Quotes from On Growth and Form


OnGrowthAndForm

I know I quote too much, but its eloquence is irresistible.

..the zoologist or morphologist has been slow, where the physiologist has long been eager, to invoke the aid of the physical or mathematical sciences; and the reasons for this difference lie deep, and are partly rooted in old tradition and partly in the diverse minds and temperaments of men. To treat the living body as a mechanism was repugnant, and seemed even ludicrous, to Pascal; and Goethe, lover of nature as he was, ruled mathematics out of place in natural history.

He (zoologist) has the help of many fascinating theories within the bounds of his own science, which, though a little lacking in precision, serve the purpose of ordering his thoughts and of suggesting new objects of enquiry.

Some lofty concepts, like space and number, involve truths remote from the category of causation; and here we must be content, as Aristotle says, if the mere facts be known. But natural history deals with ephemeral and accidental, not eternal nor universal things ; their causes and effects thrust themselves on our curiosity, and become the ultimate relations to which our contemplation extends.

It (the teleological concept of “final course”) was the old Hebrew way, and has its splendid setting in the story that God made “every plant of the field before it was in the earth, and every herb of the field before it grew.” It is a common way, and a great way; for it brings with it a glimpse of a great vision, and it lies deep as the love of nature in the hearts of men.

But the use of the teleological principle is but one way, not the whole or the only way, by which we may seek to learn how things came to be, and to take their places in the harmonious complexity of the world. To seek not for end but for antecedents is the way of the physicist, who finds “causes” in what he has learned to recognise as fundamental properties, or inseparable concomitants, or unchanging laws, of matter and of energy.

Still, all the while, like warp and woof, mechanism and teleology are interwoven together, and we must not cleave to the one nor despise the other; for their union is rooted in the very nature of totality.

Nor is it otherwise with the material forms of living things. Cell and tissue, shell and bone, leaf and flower, are so many portions of matter, and it is in obedience to the laws of physics that their particles have been moved, moulded and conformed….Their problems of form are in the first instance mathematical problems, their problems of growth are essentially physical problems, and the morphologist is, ipso facto, a student of physical science. He may learn from that comprehensive science, as the physiologists have not failed to do, the point of view from which her problems are approached, the quantitative methods by which they are attacked, and the wholesome restraints under which all her work is done. He may come to realise that there is no branch of mathematics, however abstract, which may not some day be applied to phenomena of the real world.

It behoves us always to remember that in physics it has taken great men to discover simple things. They are very great names indeed which we couple with the explanation of the path of a stone, the droop of a chain, the tints of a bubble, the shadows in a cup.

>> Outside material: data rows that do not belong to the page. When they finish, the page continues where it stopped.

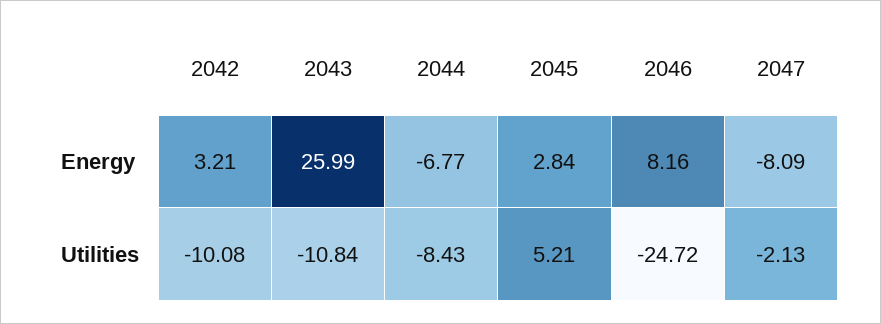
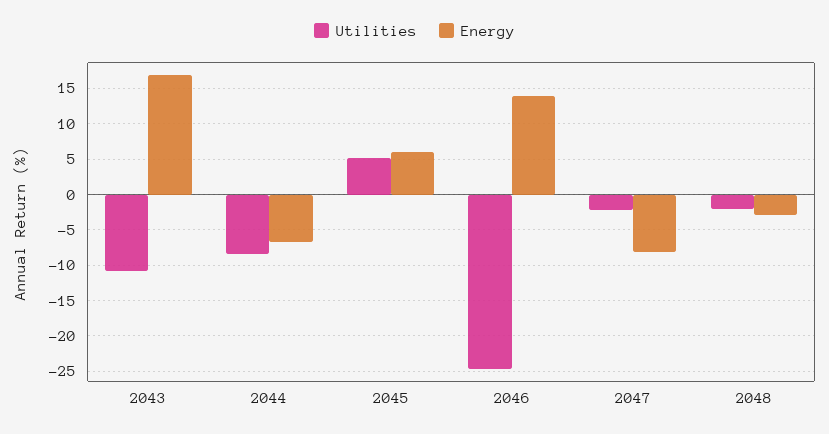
Energy, 2042: 3.21 -> none
Energy, 2043: 25.99 -> 17
Energy, 2045: 2.84 -> 6
Energy, 2046: 8.16 -> 14
Utilities, 2042: -10.08 -> none
Utilities, 2048: none -> -2
Energy, 2048: none -> -3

How far even then mathematics will suffice to describe, and physics to explain, the fabric of the body, no man can foresee. It may be that all the laws of energy, and all the properties of matter, and all the chemistry of all the colloids are as powerless to explain the body as they are impotent to comprehend the soul. For my part, I think it is not so. Of how it is that the soul informs the body, physical science teaches me nothing; and that living matter influences and is influenced by mind is a mystery without a clue. Consciousness is not explained to my comprehension by all the nerve-paths and neurones of the physiologist ; nor do I ask of physics how goodness shines in one man’s face, and evil betrays itself in another. But of the construction and growth and working of the body, as of all else that is of the earth earthy, physical science is, in my humble opinion, our only teacher and guide.

Physical science and philosophy stand side by side, and one upholds the other. Without something of the strength of physics philosophy would be weak; and without something of philosophy’s wealth physical science would be poor.

Force is the appropriate term for our conception of the causes by which these forms and changes of form are brought about….the form of an object is a “diagram of forces,” in this sense, at least, that from it we can judge of or deduce the forces that are acting or have acted upon it:

Morphology is not only a study of material things and of the forms of material things, but has its dynamical aspect, under which we deal with the interpretation, in terms of force, of the operations of Energy.